> **What the exercise asks**
Below this line is the material. Write out only its lines from the one containing "(163, 163) none" through the one containing "[94,369,117,382] the -> (922, 393) none", both kept, exactly.

> **Material for this exercise**
※
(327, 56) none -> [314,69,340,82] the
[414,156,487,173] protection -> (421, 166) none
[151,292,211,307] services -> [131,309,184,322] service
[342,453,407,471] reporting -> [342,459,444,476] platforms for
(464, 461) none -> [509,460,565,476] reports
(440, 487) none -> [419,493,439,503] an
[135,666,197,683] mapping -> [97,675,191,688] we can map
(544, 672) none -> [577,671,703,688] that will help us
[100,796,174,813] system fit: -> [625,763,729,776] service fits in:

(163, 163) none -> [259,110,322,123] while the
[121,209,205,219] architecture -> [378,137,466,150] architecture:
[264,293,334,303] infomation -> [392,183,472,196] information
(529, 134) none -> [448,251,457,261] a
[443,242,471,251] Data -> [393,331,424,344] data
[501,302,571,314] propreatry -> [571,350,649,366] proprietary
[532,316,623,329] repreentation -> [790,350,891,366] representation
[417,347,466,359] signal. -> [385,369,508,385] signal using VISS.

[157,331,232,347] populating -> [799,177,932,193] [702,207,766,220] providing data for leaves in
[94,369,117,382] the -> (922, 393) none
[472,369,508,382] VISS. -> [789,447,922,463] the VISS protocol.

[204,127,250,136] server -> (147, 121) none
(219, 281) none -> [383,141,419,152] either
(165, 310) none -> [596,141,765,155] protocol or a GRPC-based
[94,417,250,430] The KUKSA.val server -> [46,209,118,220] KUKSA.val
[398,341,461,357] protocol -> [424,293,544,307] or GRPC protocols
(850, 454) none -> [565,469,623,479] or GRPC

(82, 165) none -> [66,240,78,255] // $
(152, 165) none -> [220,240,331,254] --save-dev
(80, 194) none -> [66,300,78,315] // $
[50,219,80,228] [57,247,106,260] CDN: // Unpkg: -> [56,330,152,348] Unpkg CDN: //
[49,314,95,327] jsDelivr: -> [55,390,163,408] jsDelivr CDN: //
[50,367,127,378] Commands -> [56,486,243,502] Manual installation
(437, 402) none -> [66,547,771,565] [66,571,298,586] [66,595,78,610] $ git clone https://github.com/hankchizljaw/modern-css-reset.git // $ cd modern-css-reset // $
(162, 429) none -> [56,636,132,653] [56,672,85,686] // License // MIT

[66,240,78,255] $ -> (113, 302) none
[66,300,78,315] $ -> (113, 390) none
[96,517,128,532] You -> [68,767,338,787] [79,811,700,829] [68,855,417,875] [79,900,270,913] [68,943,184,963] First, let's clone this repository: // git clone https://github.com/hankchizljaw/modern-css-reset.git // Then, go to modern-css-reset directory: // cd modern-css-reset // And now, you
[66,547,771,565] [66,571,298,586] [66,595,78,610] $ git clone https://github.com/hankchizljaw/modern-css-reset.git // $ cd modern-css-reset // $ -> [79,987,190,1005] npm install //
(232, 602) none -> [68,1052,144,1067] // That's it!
※
> **Written reply**
(163, 163) none -> [259,110,322,123] while the
[121,209,205,219] architecture -> [378,137,466,150] architecture:
[264,293,334,303] infomation -> [392,183,472,196] information
(529, 134) none -> [448,251,457,261] a
[443,242,471,251] Data -> [393,331,424,344] data
[501,302,571,314] propreatry -> [571,350,649,366] proprietary
[532,316,623,329] repreentation -> [790,350,891,366] representation
[417,347,466,359] signal. -> [385,369,508,385] signal using VISS.

[157,331,232,347] populating -> [799,177,932,193] [702,207,766,220] providing data for leaves in
[94,369,117,382] the -> (922, 393) none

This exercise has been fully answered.